(DATA PROVIDED Opens)

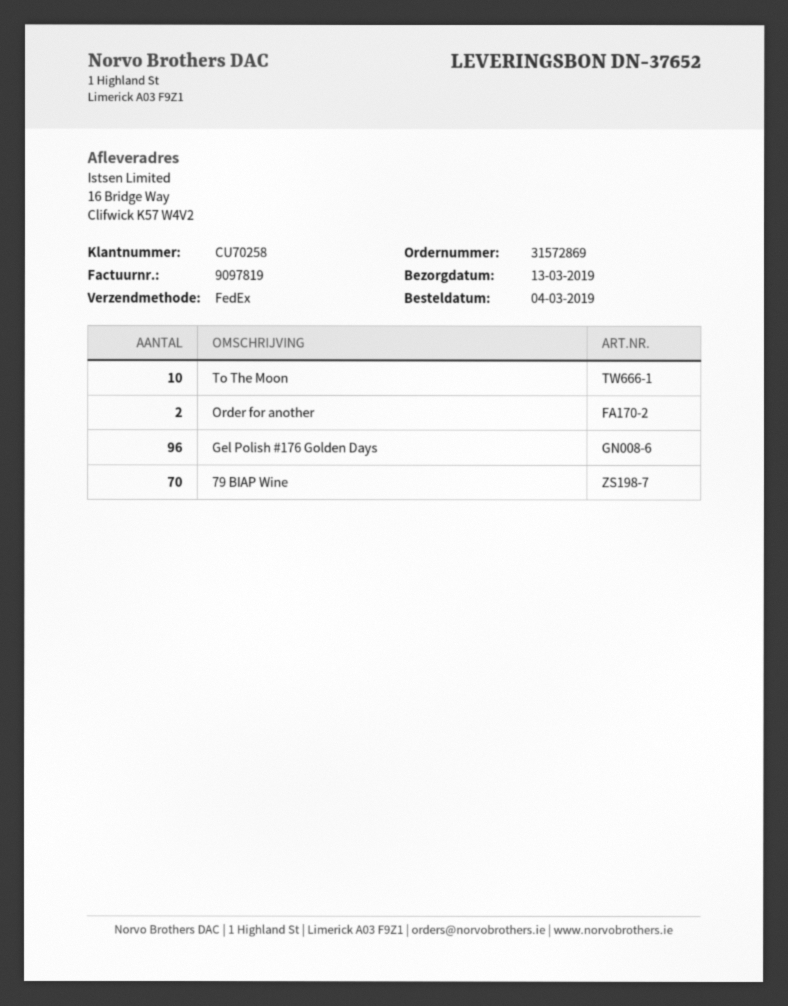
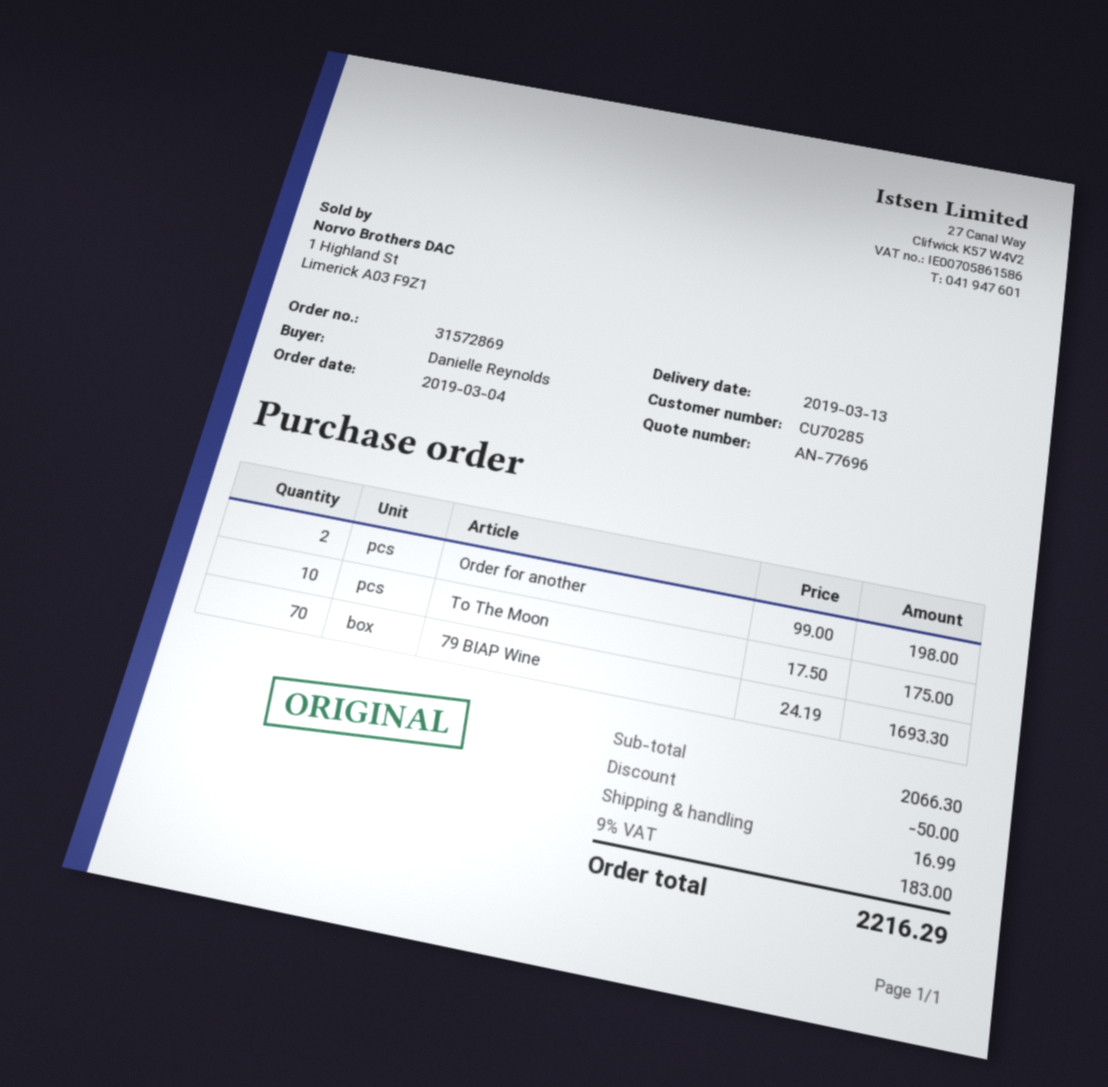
customer number: CU70258 -> CU70285
Gel Polish #176 Golden Days: 96 -> none

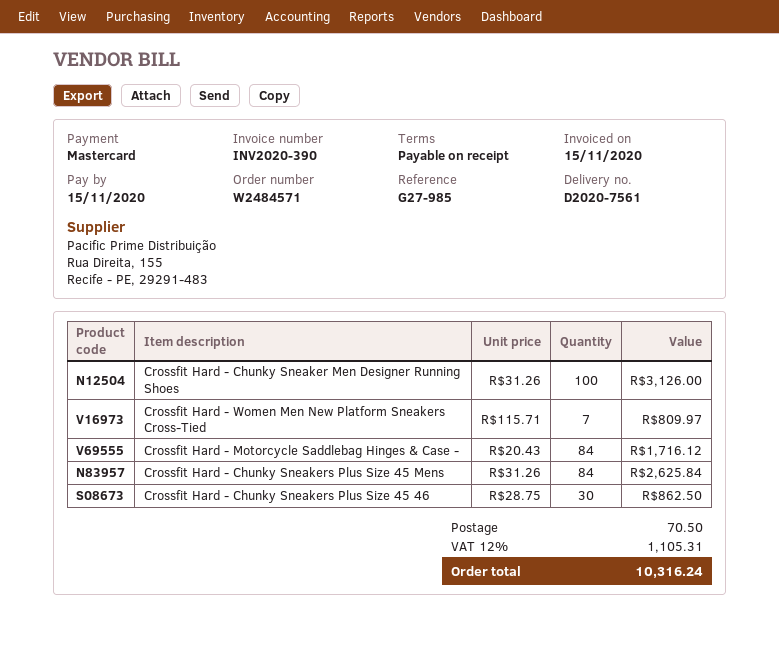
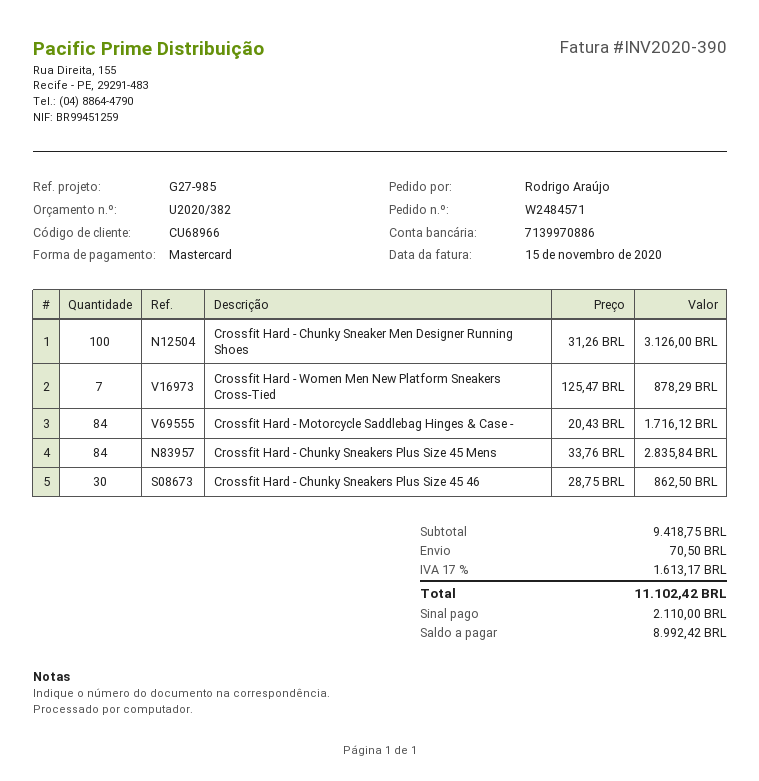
Crossfit Hard - Women Men New Platform Sneakers Cross-Tied: 7 x 115.71 = 809.97 -> 7 x 125.47 = 878.29
Crossfit Hard - Chunky Sneakers Plus Size 45 Mens: 84 x 31.26 = 2625.84 -> 84 x 33.76 = 2835.84
tax: 12% = 1105.31 -> 17% = 1613.17
total: 10316.24 -> 11102.42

(DATA PROVIDED Closes)

• _HOW TO COMPLETE THIS TASK_
Write out word for word only the lines from the one with "Crossfit Hard - Women" to the end of the material, both ends included.

• _WORKED SOLUTION_
Crossfit Hard - Women Men New Platform Sneakers Cross-Tied: 7 x 115.71 = 809.97 -> 7 x 125.47 = 878.29
Crossfit Hard - Chunky Sneakers Plus Size 45 Mens: 84 x 31.26 = 2625.84 -> 84 x 33.76 = 2835.84
tax: 12% = 1105.31 -> 17% = 1613.17
total: 10316.24 -> 11102.42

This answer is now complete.